The new water project, which doesn’t have a firm completion date, will provide water security to residents in the region for generations, Weiler said. 

With climate change, less rain is falling in the summer but is intensifying in the winter months, so the new reservoirs will collect water from the Chapman River when it is abundant and store it for use during the seasonal droughts. 

Climate change impacts everyone’s lives and requires adaptation to ensure a brighter collective future, said shíshálh Nation Ihe hiwus (Chief) Lenora Joe in a statement. 

“We will work with climate change, collecting rain during winter storms and using it in the summer – we will change with the times,” she said. 

“Our ancestors taught us to use resources in sustainable and caring ways and we will do just that.”

The reservoirs will be created by expanding existing excavation areas from the long-running Heidelberg Materials sand and gravel mine in Sechelt, Weiler said. 

“It’s using a site that has already been disturbed,” he said. 

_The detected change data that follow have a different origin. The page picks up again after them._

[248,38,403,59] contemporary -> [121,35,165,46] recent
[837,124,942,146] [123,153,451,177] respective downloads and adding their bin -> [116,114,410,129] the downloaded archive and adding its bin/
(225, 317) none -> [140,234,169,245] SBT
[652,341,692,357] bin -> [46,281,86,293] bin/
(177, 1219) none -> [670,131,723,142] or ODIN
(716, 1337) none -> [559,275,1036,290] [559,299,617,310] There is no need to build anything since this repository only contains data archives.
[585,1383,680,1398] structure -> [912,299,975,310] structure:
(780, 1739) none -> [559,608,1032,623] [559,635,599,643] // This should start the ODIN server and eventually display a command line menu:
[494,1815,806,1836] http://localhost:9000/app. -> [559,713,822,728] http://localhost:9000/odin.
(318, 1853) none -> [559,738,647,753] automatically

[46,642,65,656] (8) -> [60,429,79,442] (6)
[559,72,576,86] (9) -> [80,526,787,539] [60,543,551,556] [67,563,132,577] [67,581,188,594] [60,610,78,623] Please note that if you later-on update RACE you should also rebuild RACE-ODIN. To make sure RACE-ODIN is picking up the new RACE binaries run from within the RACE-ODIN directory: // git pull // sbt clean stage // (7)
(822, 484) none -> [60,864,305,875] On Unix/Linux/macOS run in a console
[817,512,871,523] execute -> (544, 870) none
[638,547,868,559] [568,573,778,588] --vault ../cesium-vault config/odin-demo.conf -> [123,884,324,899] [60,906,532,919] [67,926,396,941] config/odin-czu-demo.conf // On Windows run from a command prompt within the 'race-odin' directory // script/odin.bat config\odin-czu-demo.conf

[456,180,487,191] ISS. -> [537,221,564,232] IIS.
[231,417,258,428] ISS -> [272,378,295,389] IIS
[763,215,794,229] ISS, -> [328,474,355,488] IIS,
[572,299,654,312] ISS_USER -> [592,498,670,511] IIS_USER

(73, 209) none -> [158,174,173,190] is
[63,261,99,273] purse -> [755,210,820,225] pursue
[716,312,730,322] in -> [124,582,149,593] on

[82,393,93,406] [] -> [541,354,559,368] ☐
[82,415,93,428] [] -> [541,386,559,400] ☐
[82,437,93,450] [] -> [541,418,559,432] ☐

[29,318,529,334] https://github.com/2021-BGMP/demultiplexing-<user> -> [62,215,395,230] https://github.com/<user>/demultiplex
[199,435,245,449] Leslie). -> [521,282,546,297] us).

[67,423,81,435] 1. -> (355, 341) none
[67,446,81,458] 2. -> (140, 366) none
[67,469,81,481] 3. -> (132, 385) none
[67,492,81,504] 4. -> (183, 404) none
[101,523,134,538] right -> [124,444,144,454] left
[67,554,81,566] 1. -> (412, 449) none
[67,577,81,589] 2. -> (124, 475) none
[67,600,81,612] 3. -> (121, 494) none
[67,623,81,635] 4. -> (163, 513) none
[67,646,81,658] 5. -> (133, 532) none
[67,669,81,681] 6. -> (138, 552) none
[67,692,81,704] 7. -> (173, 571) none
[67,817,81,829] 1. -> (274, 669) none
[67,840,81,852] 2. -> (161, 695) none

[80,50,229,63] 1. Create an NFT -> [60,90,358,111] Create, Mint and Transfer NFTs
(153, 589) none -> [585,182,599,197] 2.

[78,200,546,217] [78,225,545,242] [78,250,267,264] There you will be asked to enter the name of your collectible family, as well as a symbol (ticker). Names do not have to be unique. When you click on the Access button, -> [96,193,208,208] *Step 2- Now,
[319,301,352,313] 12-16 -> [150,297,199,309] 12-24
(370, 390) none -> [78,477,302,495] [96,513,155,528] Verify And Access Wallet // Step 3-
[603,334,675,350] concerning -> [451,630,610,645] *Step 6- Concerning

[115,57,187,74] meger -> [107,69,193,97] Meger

“This is actually closing the loop in some ways, by not having an impact on the environment to create a reservoir.”

Regardless, funding for the project is tied to meeting Indigenous consultation and environmental assessment requirements.

Devising a solution to the water crisis is the result of years of hard work and cooperation between all levels of government, including shíshálh Nation, the regional district and municipalities, along with the provincial and federal government, Weiler said. 

The collaborative project ensures climate resilience, reconciliation and long-term sustainability, the project’s partners noted in a press release. 

The project models how to strengthen the resilience of communities that share challenges as a result of climate change, said Alton Toth, regional district chair. 

“Our region is able to finally look to the long-term. Not just to the next year or the next political term, but for generations, knowing that we will have greater water security than ever before,” Toth said. 

“This project is not the end of a process, but rather the first milestone in a partnership that will outlast us all.”